En fonction de la culture, du climat, de la période de l’année, ces effets peuvent être bénéfiques ou négatifs.

Cette compilation se veut la plus exhaustive possible mais elle restait limitée à ce qui peut se trouver dans la littérature de recherche, dans les publications, dans des communiqués, reportages ou sites internet en lecture libre. Elle a donc été partagée avec l’ensemble des acteurs agricoles et photovoltaïques, sans contrainte, ni contribution financière, en laissant apparaître l’ensemble des sources ayant permis de réaliser ce travail de recensement.

Une chose est certaine : l’intention de l’agrivoltaïsme de faire perdurer, de manière pérenne, les deux activités grâce à l’intérêt réciproque qu’elles peuvent tirer de la situation, est noble et judicieuse face aux défis environnementaux et agricoles. Bien préparée et suivie dans un esprit gagnant-gagnant, la co-activité agrivoltaïque s’affirme comme une opportunité pour les agriculteurs comme pour les territoires.

Gagnant-gagnant

Un projet agrivoltaïque est par définition durable puisque la somme des deux activités (agricole et énergétique) est supérieure à l’une ou l’autre prise individuellement. Cet inventaire des projets n’en est alors qu’à son début : il est amené à être complété et toutes les contributions pour faire accroitre le socle de connaissances seront les bienvenues.
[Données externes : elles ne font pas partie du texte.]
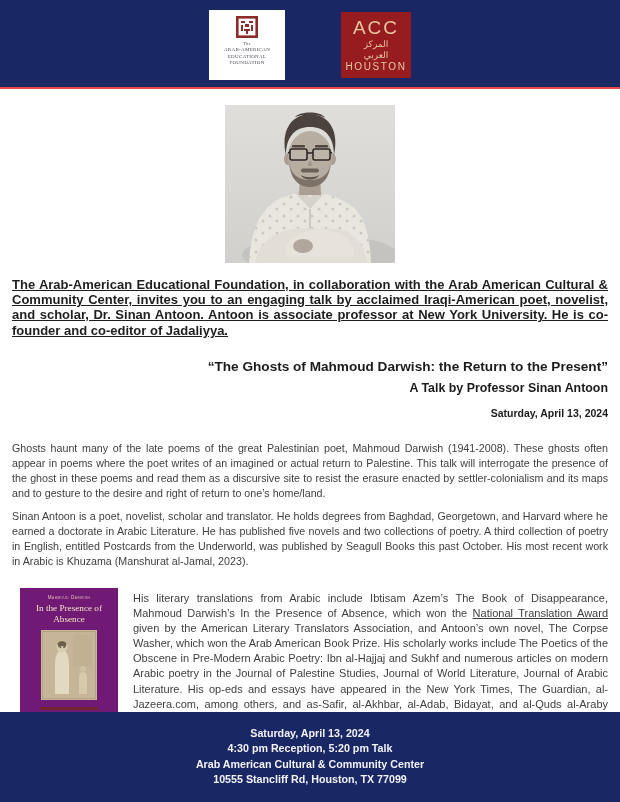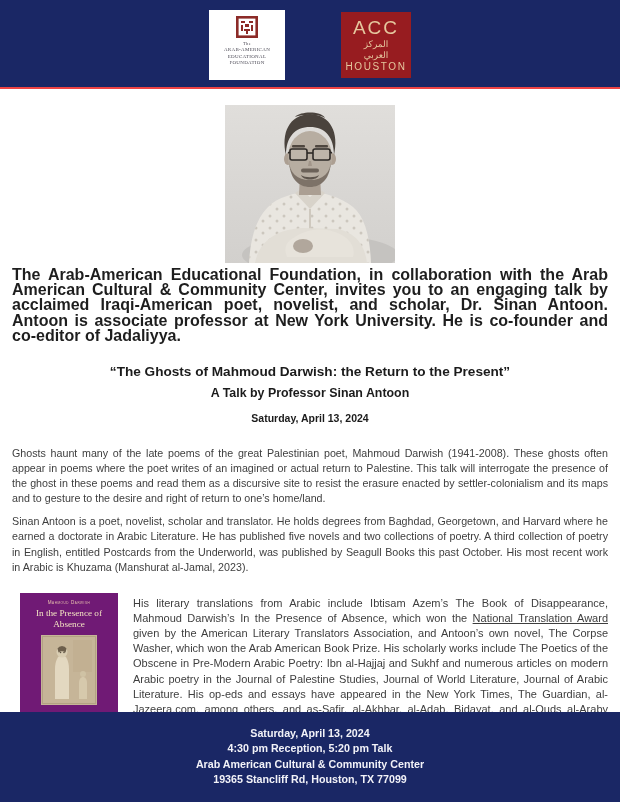"The Arab-American Educational" .intro { font-size: 16px -> 13px; margin-top: none -> 10px; text-decoration: none -> underline }
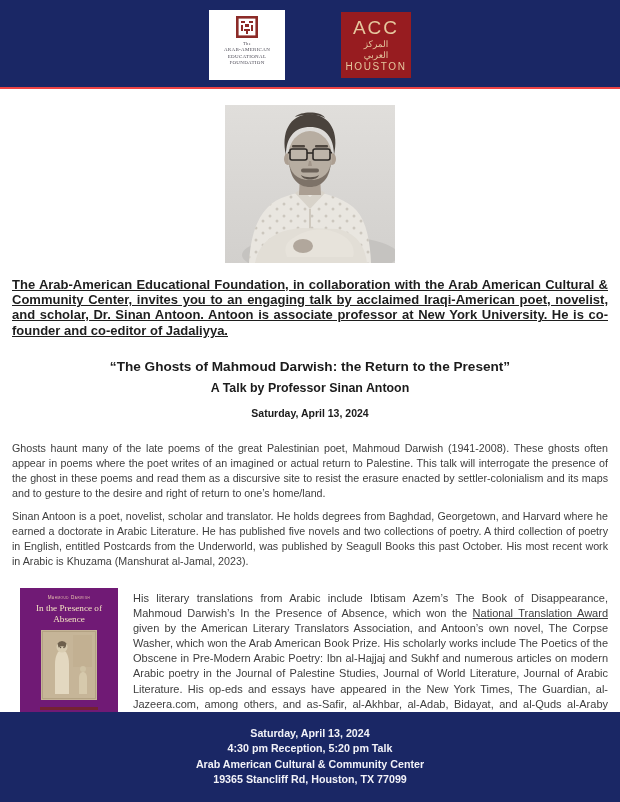"“The Ghosts of Mahmoud Darwish:" .title-block { text-align: center -> right }
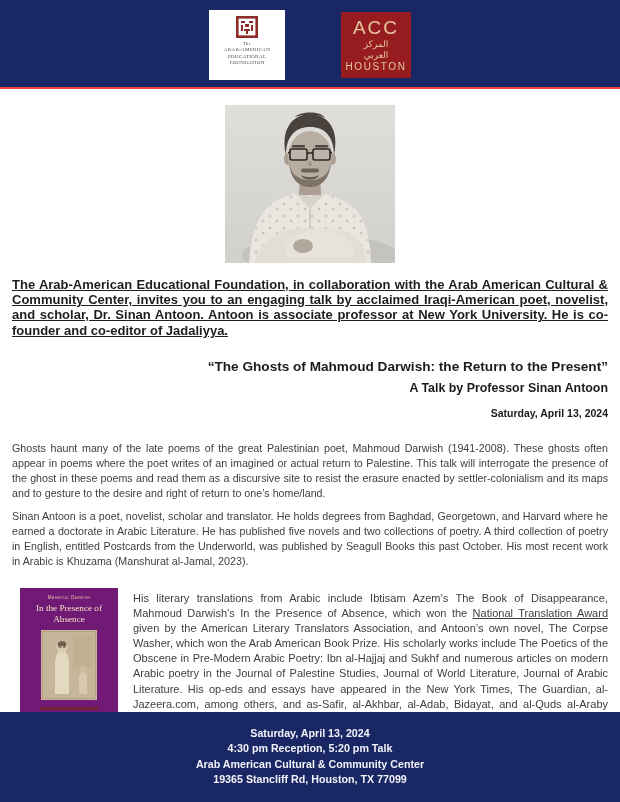"19365 Stancliff Rd, Houston, TX" div { text: 19365 -> 10555 }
Disposer d’un recensement le plus fourni possible des projets existants, ainsi que des retours d’expérience, devient un levier fort de développement pour les deux filières. En amont des projets, la meilleure connaissance du sujet permettra aux opérateurs d’adapter les projets à la fois aux contraintes techniques liées à la production agricole et à la production photovoltaïque. Ce travail facilitera l’accord des parties prenantes d’un territoire autour d’un projet agricole et d’énergie durable. En aval des projets, un suivi pourra être proposé afin de garantir leur durabilité dans le temps et d’augmenter la base de données techniques entrant dans le recensement des projets agrivoltaïques. La démarche de recensement va contribuer à l’essor des projets agrivoltaïques gagnant-gagnant, pour l’agriculteur comme pour le territoire.

Blandine Thuel et Sébastien Faïsse

 

À propos des auteurs

Sébastien Faïsse est co-gérant d’ARTIFEX, bureau d’études et de conseil en environnement. Artifex est une société d’ingénierie et de conseil environnemental dont la vocation est de rendre durable l’exploitation des ressources agricoles, énergétiques, naturelles, minérales et industrielles, tout en veillant au mieux au respect du cadre de vie du territoire.

Blandine Thuel est la fondatrice d’Acthuel. Acthuel, créée en 2009, est un cabinet de conseil agricole qui a pour objectif de renforcer les actions de développement économiques durables des structures ciblées, l’appui sur la réflexion stratégique, la mise en œuvre d’études de marché et l’appui au positionnement du client.

Les deux entreprises sont basées dans le Tarn. Elles partagent la même vision d’une agriculture pérenne et responsable, socialement acceptable et économiquement rentable. Elles collaborent sur de nombreuses dossiers, alliant leurs compétences complémentaires au service de projets durables.